The total equilibrium interaction energies E(D) and W(D)=E(D)/a between two flat surfaces and the interaction forces F(D) of two cross-cylinder surfaces measured with the SFA can be related using the Derjaguin approximation at small separation distances: W(D) = F(D) / 2πR. It is worth noting that, besides the fact that this model was developed to comply with our experimental conditions, it allows to capture many important aspects of lipid bilayer interactions that are not accessible using others techniques. For example, the AFM and/or the Osmotic Stress (OS) techniques cannot directly measure or observe fusion, can only measure repulsive forces (in the case of OS only), and cannot measure the interbilayer separation directly. Indeed, the model which includes both repulsive and adhesive interactions, as well as elastic deformations and hemifusion, cannot be currently tested quantitatively by any other technique.

The effective surface charge of the lipid bilayers can be calculated from the measured forces in the electrostatic interaction regime, given by [17]:

$$\frac{F(D)}{R}=\frac{Z}{D_{\mathit{\text{ES}}}}{\mathrm{e}}^{-D/D_{\text{ES}}},$$ (4)

where Z is an interaction constant defined by [32]:

$$Z=64\mathrm{\pi }\epsilon {\epsilon }_{\mathrm{o}}(kT/e^2){\text{tanh}}^2(ze\Psi /4kT),$$ (5)

where ε and ε_o are the electric permittivity of the aqueous media and vacuum, respectively, k is the Boltzmann constant, T is the temperature, z is the valency (z = 1 for a monovalent electrolyte), e is the electronic charge, and Ψ is the surface potential of the membrane. The effective bilayer surface potential Ψ is related to the effective surface charge density, σ, by [32]:

$$\sigma =0.117\text{sinh}(\Psi /51.3)\mathrm{C}/{\mathrm{m}}^2$$ (6)

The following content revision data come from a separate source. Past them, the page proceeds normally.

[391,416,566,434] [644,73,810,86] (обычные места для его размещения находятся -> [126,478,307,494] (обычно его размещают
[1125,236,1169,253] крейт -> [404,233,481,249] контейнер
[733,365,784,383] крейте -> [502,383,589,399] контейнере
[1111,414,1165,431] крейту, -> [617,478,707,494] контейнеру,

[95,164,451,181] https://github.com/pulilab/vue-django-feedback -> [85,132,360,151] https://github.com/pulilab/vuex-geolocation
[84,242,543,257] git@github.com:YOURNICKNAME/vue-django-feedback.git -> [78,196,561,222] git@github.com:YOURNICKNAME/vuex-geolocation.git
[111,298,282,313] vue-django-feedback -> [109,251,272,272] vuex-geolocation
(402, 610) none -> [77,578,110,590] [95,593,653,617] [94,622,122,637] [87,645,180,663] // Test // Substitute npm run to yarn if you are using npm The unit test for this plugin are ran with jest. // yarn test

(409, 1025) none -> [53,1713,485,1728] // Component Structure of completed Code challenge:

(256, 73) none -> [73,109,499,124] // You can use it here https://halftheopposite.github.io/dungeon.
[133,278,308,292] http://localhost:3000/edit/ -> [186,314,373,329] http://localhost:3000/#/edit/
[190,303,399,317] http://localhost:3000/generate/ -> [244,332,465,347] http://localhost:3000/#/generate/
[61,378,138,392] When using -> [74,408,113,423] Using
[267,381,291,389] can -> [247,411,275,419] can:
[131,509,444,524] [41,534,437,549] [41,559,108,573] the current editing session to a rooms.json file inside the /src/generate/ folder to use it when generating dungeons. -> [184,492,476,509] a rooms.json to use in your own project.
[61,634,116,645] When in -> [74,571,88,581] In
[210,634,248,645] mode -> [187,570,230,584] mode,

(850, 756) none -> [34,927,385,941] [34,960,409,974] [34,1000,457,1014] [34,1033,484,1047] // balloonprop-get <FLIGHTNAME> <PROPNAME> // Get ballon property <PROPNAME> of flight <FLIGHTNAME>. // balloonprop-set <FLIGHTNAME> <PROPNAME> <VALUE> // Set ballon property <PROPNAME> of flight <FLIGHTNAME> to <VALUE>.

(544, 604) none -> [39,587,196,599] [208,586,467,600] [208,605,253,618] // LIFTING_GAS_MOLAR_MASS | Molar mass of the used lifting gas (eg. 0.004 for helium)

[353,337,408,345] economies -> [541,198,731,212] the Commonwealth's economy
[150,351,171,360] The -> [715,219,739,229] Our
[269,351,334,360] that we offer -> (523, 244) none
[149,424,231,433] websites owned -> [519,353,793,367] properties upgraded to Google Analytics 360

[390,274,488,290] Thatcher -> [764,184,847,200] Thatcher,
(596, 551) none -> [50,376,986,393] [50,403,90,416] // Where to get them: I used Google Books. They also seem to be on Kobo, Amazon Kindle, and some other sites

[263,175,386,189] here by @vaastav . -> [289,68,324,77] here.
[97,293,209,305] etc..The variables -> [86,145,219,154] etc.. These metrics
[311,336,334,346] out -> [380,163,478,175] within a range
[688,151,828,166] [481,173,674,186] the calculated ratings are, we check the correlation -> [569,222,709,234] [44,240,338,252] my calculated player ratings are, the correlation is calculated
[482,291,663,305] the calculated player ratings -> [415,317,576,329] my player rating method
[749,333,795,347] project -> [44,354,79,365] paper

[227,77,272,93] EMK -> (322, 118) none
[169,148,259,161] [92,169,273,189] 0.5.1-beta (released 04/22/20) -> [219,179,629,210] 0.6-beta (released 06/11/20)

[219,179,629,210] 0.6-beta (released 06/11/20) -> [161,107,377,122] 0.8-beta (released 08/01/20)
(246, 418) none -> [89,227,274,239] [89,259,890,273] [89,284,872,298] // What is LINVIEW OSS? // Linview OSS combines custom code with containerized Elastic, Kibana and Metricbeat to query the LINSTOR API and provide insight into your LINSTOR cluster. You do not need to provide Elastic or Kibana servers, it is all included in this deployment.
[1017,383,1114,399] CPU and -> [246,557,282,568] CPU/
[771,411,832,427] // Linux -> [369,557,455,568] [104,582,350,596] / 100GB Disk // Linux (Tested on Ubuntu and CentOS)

at 24°C where Ψ is in mV. By definition σ = 1 C/m² corresponds to one electronic charge per 0.16 nm² (16 Ų).

4. Results

4.1 Hemifusion of model myelin lipid supported bilayers

Figure 1 show schematically a typical hemifusion process of two bilayers, which is characterized by a sudden breakthrough of the outer leaflets followed by an outward flow of lipids that allow the hemifused region to grow to its equilibrium size. Experimentally, bilayer hemifusion can be observed by analyzing the changing shapes of the FECO fringes ([23], Fig. 2). In most of the cases we studied, hemifusion occurred only when calcium was added to the buffer for both healthy and diseased membranes, and only occasionally in calcium-free buffer and only in the case of diseased membranes (see figure 2).

Figure 2.

Snapshots of the FECO fringes during normal compression of healthy and diseased myelin bilayers with and without calcium in the medium. In the healthy case (a–c), the contact deforms into a flat area that grows with the applied load without showing any evidence of strong adhesion, hemifusion or local deformation of the bilayers (a–c). After addition of calcium (d–f), healthy membranes thin significantly upon compression until reaching monolayer-monolayer contact. For the diseased bilayers (g–i), the applied compression triggers a local breakthrough at a pressure of P_c ≈ 10 MPa that spreads throughout the contact area.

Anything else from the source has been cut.